The healthcare sector is brimming with data that holds the potential to revolutionize medical practices. However, mining this data is no easy task. To overcome this challenge, Truveta, a healthcare technology startup, has developed a large AI-powered model that can sift through medical texts from more than 20,000 clinics and 700 hospitals.
Truveta’s model is designed to extract patient diagnoses, medications, lab results, and other data from sources like physician’s notes and insurance claims. These sources often contain messy, unstructured text filled with abbreviations, jargon, and misspellings. Despite these challenges, the model achieves an accuracy rate of over 90%, according to the company.
The Truveta Language Model was introduced in a recent preprint publication and further detailed in a white paper and blog post. The model is trained on vast quantities of medical texts from the company’s 28 health system partners, which represent 16% of patient care in the U.S. Additionally, the company updates its datasets daily.
Jay Nanduri, Truveta’s Chief Technology Officer, explained that the sheer volume of data processed daily and made available for researchers in a timely fashion makes it a highly complex and significant data problem.
Healthcare and life sciences customers use Truveta’s platform to study events like adverse reactions to medicines or patient seizure frequency.

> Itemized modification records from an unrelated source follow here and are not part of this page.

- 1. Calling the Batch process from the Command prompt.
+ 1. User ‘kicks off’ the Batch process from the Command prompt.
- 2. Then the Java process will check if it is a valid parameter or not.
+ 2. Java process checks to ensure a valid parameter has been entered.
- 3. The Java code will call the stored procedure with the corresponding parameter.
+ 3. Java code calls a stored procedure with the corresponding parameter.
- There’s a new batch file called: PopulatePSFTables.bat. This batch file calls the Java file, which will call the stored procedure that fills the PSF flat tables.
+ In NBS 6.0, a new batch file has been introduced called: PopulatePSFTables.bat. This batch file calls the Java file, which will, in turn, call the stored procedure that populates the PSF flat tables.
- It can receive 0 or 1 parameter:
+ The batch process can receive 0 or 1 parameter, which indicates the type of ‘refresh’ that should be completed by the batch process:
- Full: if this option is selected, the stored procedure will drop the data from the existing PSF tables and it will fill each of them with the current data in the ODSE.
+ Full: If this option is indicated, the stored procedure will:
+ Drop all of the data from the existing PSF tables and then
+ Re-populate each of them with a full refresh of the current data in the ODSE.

Cancer researchers might use the platform to detect disease progression and the need for a change in treatment.
The model “normalizes” the unstructured data, enabling the system to understand that texts like “Acute COVID-19” and “COVID19 _ acute infection” mean the same thing. Truveta has access to 3.1 billion patient encounters and 2.4 billion medication orders thanks to its partnerships with major health systems.

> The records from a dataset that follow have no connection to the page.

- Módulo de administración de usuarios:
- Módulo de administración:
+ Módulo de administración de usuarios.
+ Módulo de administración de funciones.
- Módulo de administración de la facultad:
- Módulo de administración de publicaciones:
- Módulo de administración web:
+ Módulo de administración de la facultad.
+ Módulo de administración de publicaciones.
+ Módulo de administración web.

Truveta’s model is distinct from GPT-4, the generative large language model from Microsoft-backed OpenAI, which produces content based on prompts. While GPT-4 can provide valuable insights, Truveta’s specialized training on medical datasets sets it apart and provides more accurate and relevant information in the healthcare context.
In addition to its AI model, Truveta partners with other companies to build applications on top of its system. Users can create generative or extractive tools using Truveta’s data, as well as discriminative tools, such as models for predicting cancer.
Truveta’s collaborators include Pfizer, which uses the platform to monitor the safety of COVID-19 vaccines and therapies, and Seattle-based Alpine Immune Sciences, which employs Truveta to match patients to clinical trials. Truveta’s Language Model was built and trained over two years, working in tandem with other technology efforts at the company to ensure privacy and data standardization across multiple health systems.
As Truveta continues to expand its network of health systems and refine its AI model, the company is poised to become a significant player in the healthcare sector, offering accurate and efficient data analysis for researchers and medical professionals alike.